A gay couple was attacked in their apartment in Tel Aviv on Monday morning, when a neighbor broke the shutter of their window and threatened to kill them, according to the Agudah - The Association for LGBTQ Equality in Israel.
The couple filed a complaint with the police and the neighbor was detained.
Oded, one of the targets of the attack, said that their neighbor began shouting at him and his partner shortly before they left for work, shouting "Go back to Germany, I don't tolerate gays, I don't like gays."
"Members of the LGBTQ+ community are not the punching bag of extremists. This is a reality we will not accept. We will not be silent and will not allow the neglect of our right to live in full security in our country."Hila Peer, The Agudah
"I feel unsafe on the most extreme level possible," said Oded. "I have lived in Tel Aviv for ten years and have never experienced an [homophobic] attack. Only in the last few months have we come across it in protests, in recordings I receive and the peak has now come when they tried to break the window of our house, our most protected space."
The attack comes on the eve of Holocaust Remembrance Day. Homosexuals were one of the groups targeted by the Nazi regime. Between 5,000 to 15,000 men were sent to concentration camps as "homosexual offenders" and tens of thousands of others were imprisoned elsewhere, according to the US Holocaust Memorial Museum.
Those sent to camps were forced to wear a pink triangle to identify them, with many survivor accounts saying that pink triangle prisoners were among the most abused groups in the camps. It is unknown how many homosexuals were murdered in the Holocaust.

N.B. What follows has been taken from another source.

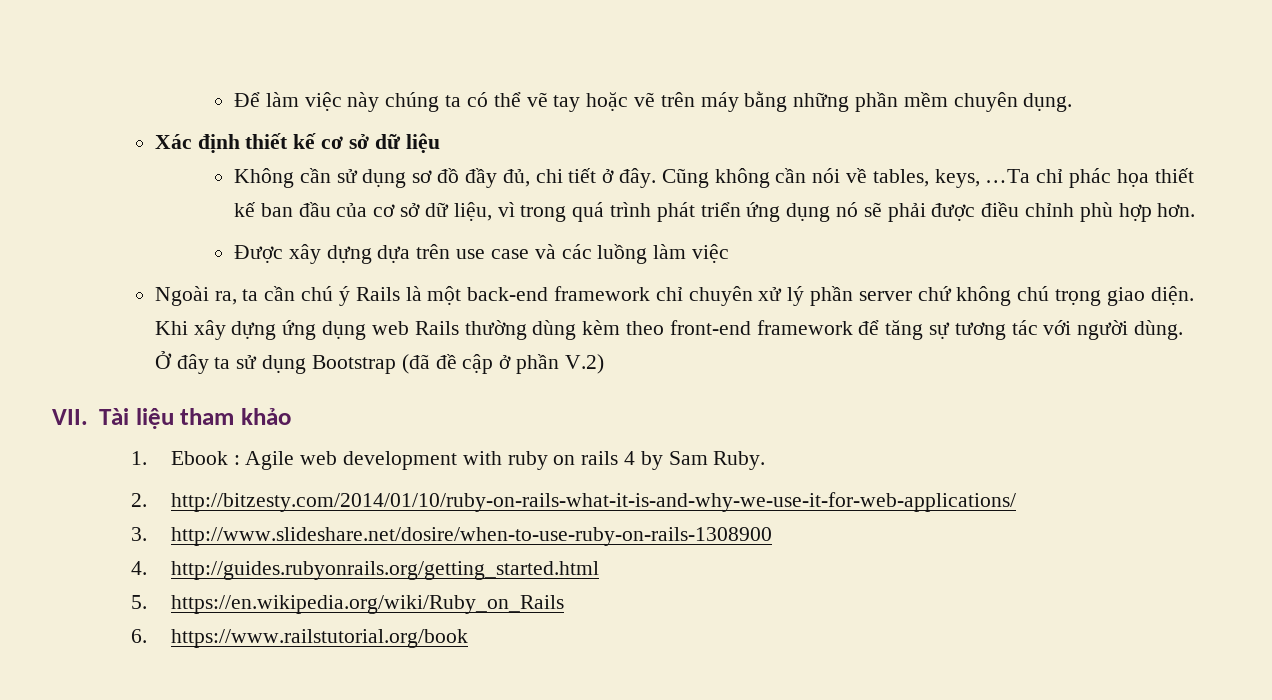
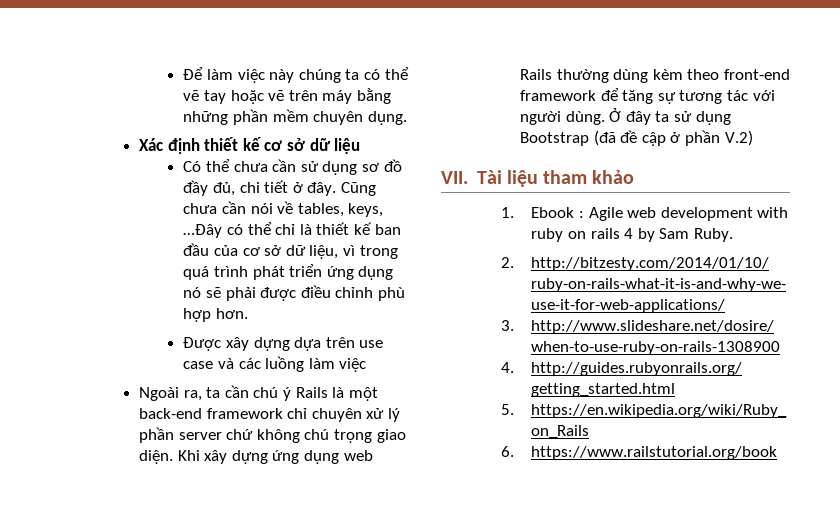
- Không cần sử dụng sơ đồ đầy đủ, chi tiết ở đây.
+ Có thể chưa cần sử dụng sơ đồ đầy đủ, chi tiết ở đây.
- Cũng không cần nói về tables, keys, …Ta chỉ phác họa thiết kế ban đầu của cơ sở dữ liệu, vì trong quá trình phát triển ứng dụng nó sẽ phải được điều chỉnh phù hợp hơn.
+ Cũng chưa cần nói về tables, keys, …Đây có thể chỉ là thiết kế ban đầu của cơ sở dữ liệu, vì trong quá trình phát triển ứng dụng nó sẽ phải được điều chỉnh phù hợp hơn.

Hila Peer, the chairperson of the Agudah, stated: "Every day we receive reports of more and more cases of hate against the LGBTQ+ community. LGBTQ-phobia runs rampant and the Israel Police turn a blind eye, ignoring and closing cases without even summoning for questioning attackers identified on video cameras.
"I feel unsafe on the most extreme level possible," said Oded. "I have lived in Tel Aviv for ten years and have never experienced an [homophobic] attack."Oded, victim of homophobic attack
"Members of the LGBTQ+ community are not the punching bag of extremists. This is a reality we will not accept. We will not be silent and will not allow the neglect of our right to live in full security in our country. I call on the Israel Police to come to their senses and show a strong hand against the attacks and threats against the LGBTQ+ community."
Later on Monday, the Agudah sent an open letter to Israel Police chief Kobi Shabtai, asking him for an urgent meeting and demanding harsher penalties for LGBTQ+ hate crimes.
"Should we wait for the next murder until you will address the red flag that we have been waving for months? We demand to exhaust the legal procedures with the offenders, to be strict against attackers with LGBT-phobic motives and to hold an emergency meeting with the LGBT community's organizations in order to create a police strategy allowing the community to live without real fear for its life," the letter stated.
The attack comes shortly after police closed an investigation into the throwing of stones at an apartment where an LGBTQ+ Pride flag was hanging in Tel Aviv during a right-wing protest earlier this month, despite the suspects being photographed in multiple videos.